EXERCISE —
All lines from the entries below that contain the string "none" should be copied out.

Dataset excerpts
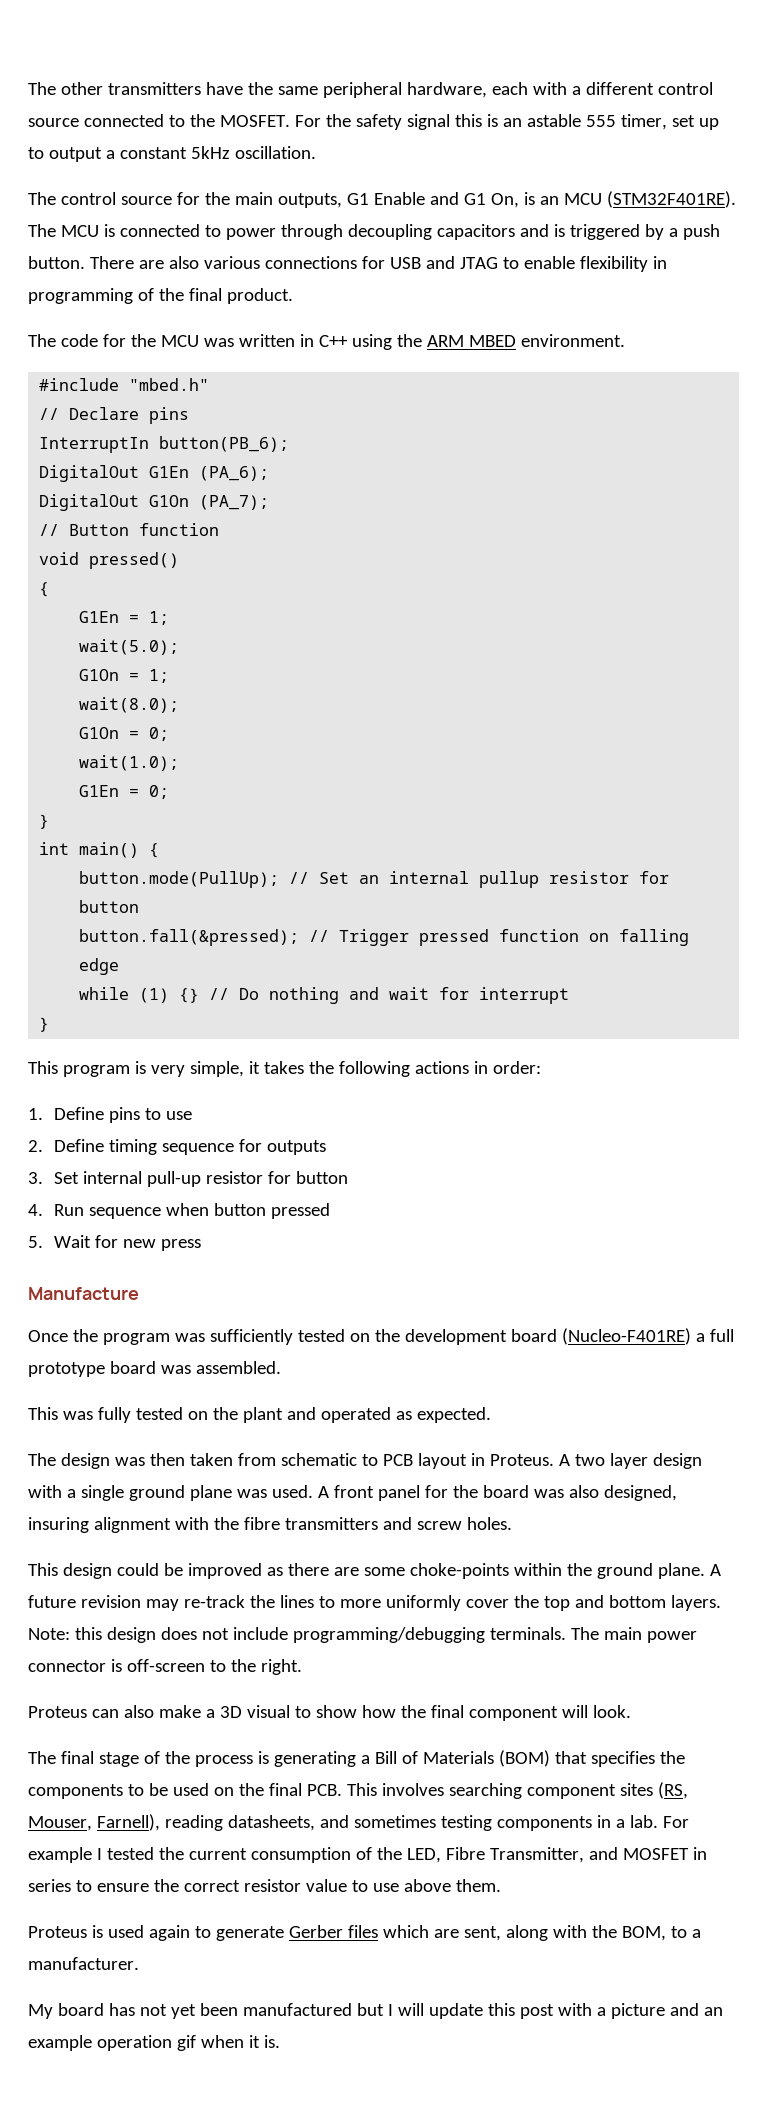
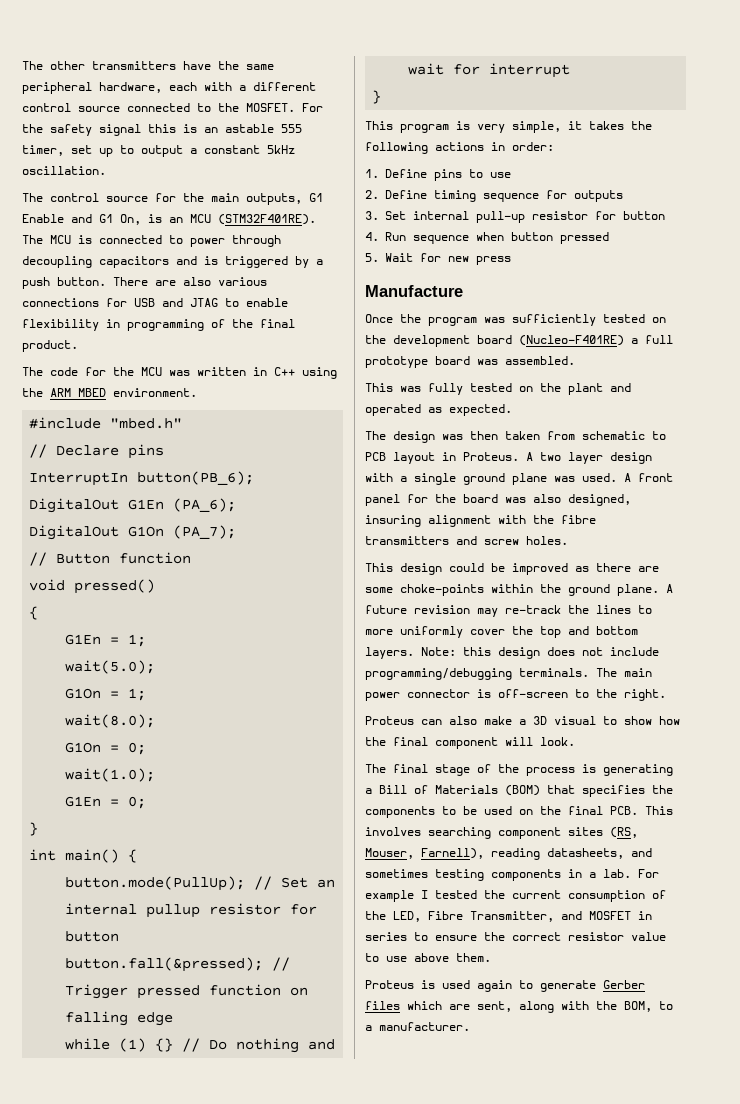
[28,2003,723,2019] [28,2035,280,2051] // My board has not yet been manufactured but I will update this post with a picture and an example operation gif when it is. -> (470, 1026) none

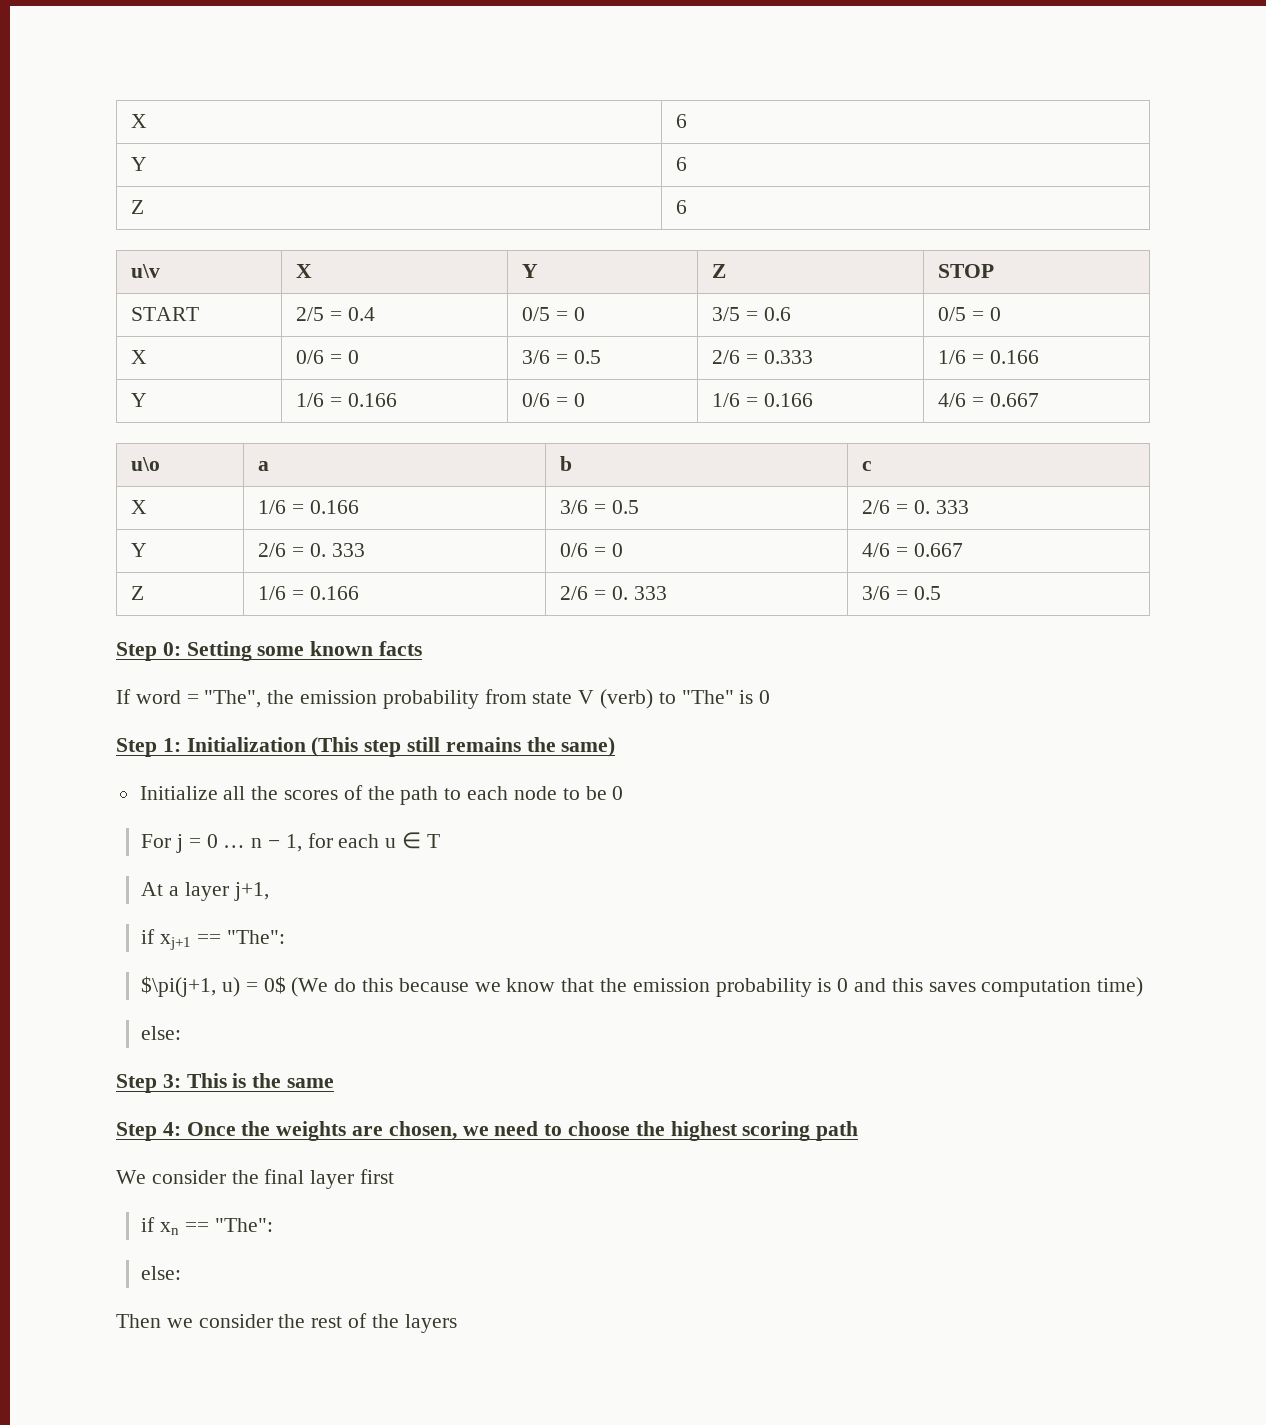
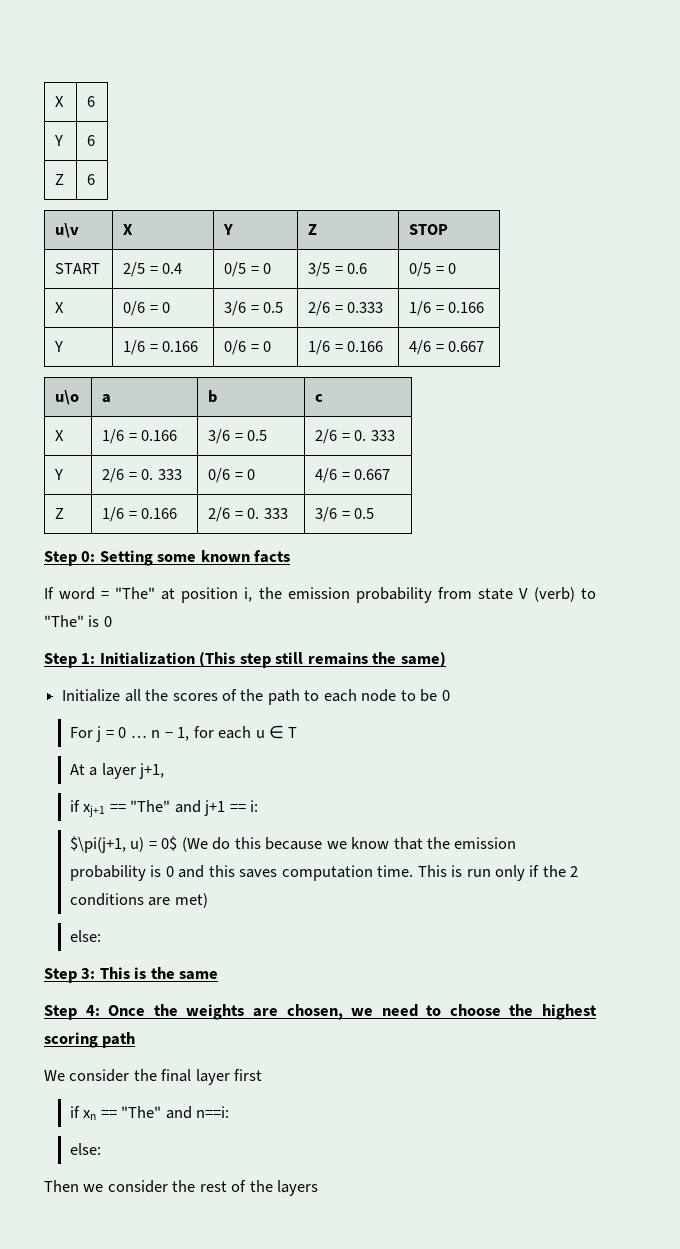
[204,690,262,708] "The", -> [115,587,253,603] "The" at position i,
[226,930,285,944] "The": -> [130,800,259,816] "The" and j+1 == i:
[1097,977,1144,997] time) -> [377,865,579,881] [69,893,208,908] time. This is run only if the 2 conditions are met)
[214,1218,273,1232] "The": -> [121,1106,230,1119] "The" and n==i:

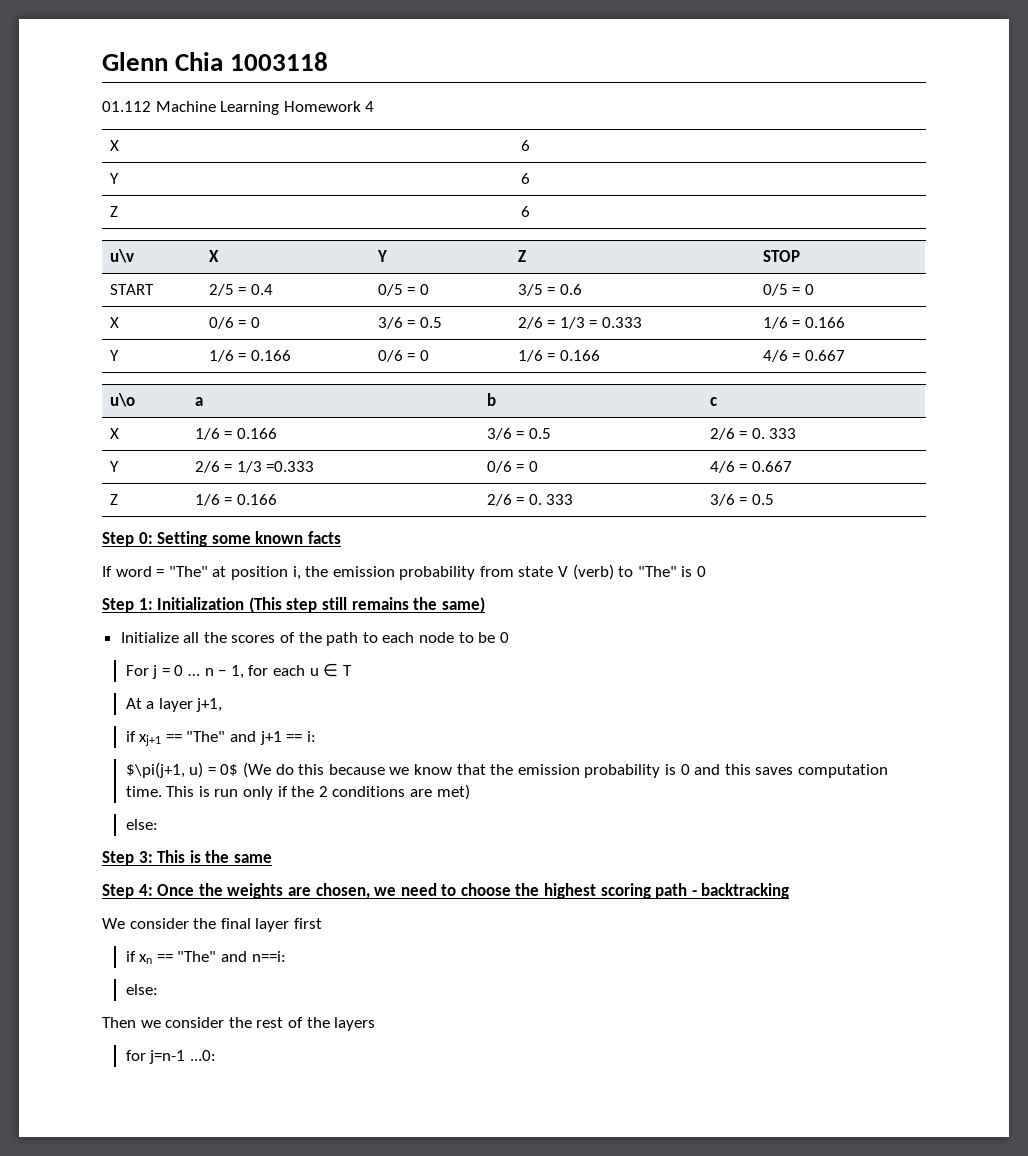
(55, 101) none -> [102,52,329,71] [102,101,375,115] Glenn Chia 1003118 // 01.112 Machine Learning Homework 4 //
(343, 309) none -> [559,317,598,329] 1/3 =
[141,469,182,480] 0. 333 -> [236,461,315,473] 1/3 =0.333
(136, 1040) none -> [691,883,790,899] - backtracking
(319, 1188) none -> [125,1050,216,1064] // for j=n-1 ...0:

OUTPUT FOR THIS EXERCISE —
[28,2003,723,2019] [28,2035,280,2051] // My board has not yet been manufactured but I will update this post with a picture and an example operation gif when it is. -> (470, 1026) none
(55, 101) none -> [102,52,329,71] [102,101,375,115] Glenn Chia 1003118 // 01.112 Machine Learning Homework 4 //
(343, 309) none -> [559,317,598,329] 1/3 =
(136, 1040) none -> [691,883,790,899] - backtracking
(319, 1188) none -> [125,1050,216,1064] // for j=n-1 ...0:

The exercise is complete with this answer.